ABOUT THIS TASK — Where "flex" occurs in a line of the entries below, copy that line.

Excerpts from a dataset:
▶
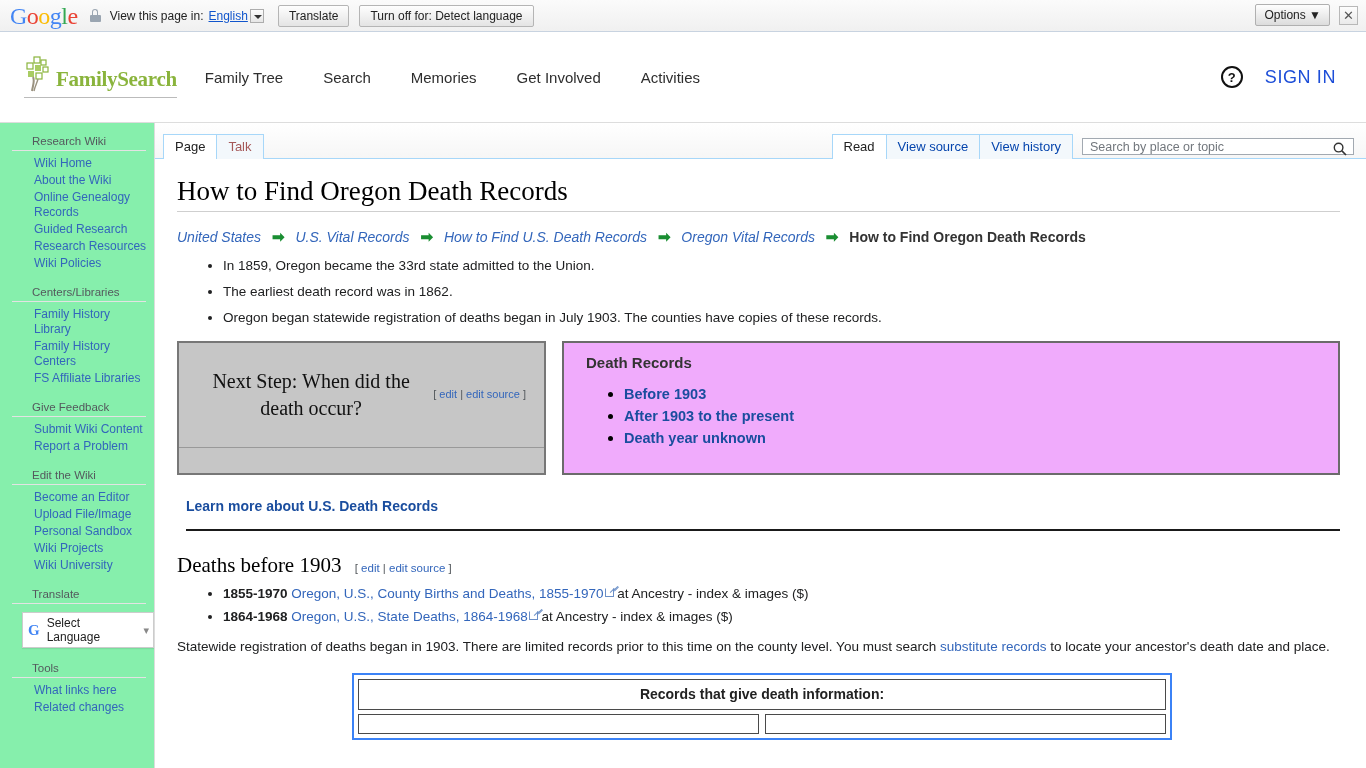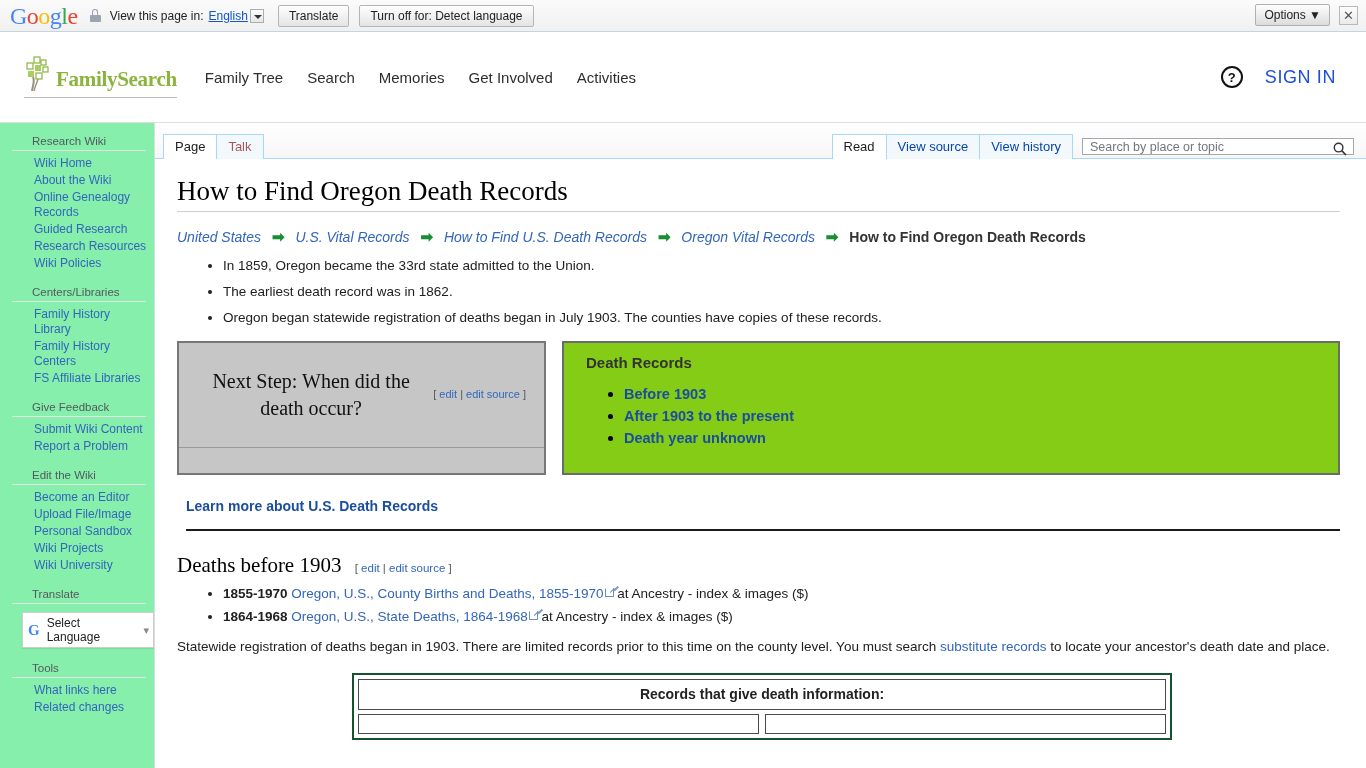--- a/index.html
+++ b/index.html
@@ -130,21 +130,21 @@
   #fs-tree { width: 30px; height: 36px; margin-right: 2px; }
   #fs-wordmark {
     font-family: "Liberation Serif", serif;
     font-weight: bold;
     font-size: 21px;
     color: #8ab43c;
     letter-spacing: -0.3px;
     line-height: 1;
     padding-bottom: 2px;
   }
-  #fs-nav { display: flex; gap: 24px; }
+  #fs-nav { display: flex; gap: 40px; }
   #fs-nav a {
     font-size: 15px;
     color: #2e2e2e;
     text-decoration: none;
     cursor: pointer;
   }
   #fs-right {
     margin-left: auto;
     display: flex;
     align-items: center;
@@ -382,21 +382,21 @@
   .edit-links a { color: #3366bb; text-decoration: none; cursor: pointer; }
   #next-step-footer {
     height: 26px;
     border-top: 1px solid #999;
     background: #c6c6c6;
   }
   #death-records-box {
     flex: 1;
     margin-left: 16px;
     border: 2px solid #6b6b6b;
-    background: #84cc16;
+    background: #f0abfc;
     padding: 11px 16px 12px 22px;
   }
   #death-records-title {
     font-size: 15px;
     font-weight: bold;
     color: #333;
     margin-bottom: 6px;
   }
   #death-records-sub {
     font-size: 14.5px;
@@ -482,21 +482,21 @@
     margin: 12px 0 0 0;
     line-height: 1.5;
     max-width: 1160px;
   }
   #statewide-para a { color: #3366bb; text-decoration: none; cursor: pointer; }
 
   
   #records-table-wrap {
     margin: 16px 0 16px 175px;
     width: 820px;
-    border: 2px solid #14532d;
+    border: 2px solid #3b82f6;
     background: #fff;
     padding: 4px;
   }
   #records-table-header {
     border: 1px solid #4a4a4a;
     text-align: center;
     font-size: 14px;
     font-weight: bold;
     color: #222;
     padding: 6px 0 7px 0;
◀
▶
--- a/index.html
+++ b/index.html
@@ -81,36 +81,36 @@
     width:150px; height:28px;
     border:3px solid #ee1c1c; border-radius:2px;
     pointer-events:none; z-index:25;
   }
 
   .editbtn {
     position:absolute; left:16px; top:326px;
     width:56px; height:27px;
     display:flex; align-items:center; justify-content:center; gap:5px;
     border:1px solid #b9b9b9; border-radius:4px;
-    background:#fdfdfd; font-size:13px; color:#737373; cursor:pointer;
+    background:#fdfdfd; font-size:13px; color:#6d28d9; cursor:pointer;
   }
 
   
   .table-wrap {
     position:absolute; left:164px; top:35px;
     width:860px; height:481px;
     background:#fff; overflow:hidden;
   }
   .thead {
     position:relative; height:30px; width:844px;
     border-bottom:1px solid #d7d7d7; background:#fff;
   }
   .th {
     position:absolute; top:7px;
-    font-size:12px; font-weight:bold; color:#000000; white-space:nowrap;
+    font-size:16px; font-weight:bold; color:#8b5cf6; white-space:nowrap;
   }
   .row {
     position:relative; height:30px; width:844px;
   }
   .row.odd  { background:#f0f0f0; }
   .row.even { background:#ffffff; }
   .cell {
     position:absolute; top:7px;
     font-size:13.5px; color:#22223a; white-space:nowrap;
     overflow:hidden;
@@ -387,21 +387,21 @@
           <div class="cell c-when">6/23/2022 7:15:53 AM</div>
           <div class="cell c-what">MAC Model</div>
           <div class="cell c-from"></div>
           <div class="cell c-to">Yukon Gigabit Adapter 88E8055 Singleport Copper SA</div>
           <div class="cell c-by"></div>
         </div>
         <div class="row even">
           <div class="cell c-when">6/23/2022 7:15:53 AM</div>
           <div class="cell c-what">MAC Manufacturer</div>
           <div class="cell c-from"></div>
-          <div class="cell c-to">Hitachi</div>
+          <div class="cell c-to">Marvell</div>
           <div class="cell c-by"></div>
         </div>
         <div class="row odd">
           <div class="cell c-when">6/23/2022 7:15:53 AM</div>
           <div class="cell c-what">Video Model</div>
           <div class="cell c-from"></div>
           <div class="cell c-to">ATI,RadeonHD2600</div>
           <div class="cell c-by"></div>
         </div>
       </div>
◀
ANSWER FOR THIS EXERCISE —
-  #fs-nav { display: flex; gap: 24px; }
+  #fs-nav { display: flex; gap: 40px; }
     display: flex;
     flex: 1;
     display:flex; align-items:center; justify-content:center; gap:5px;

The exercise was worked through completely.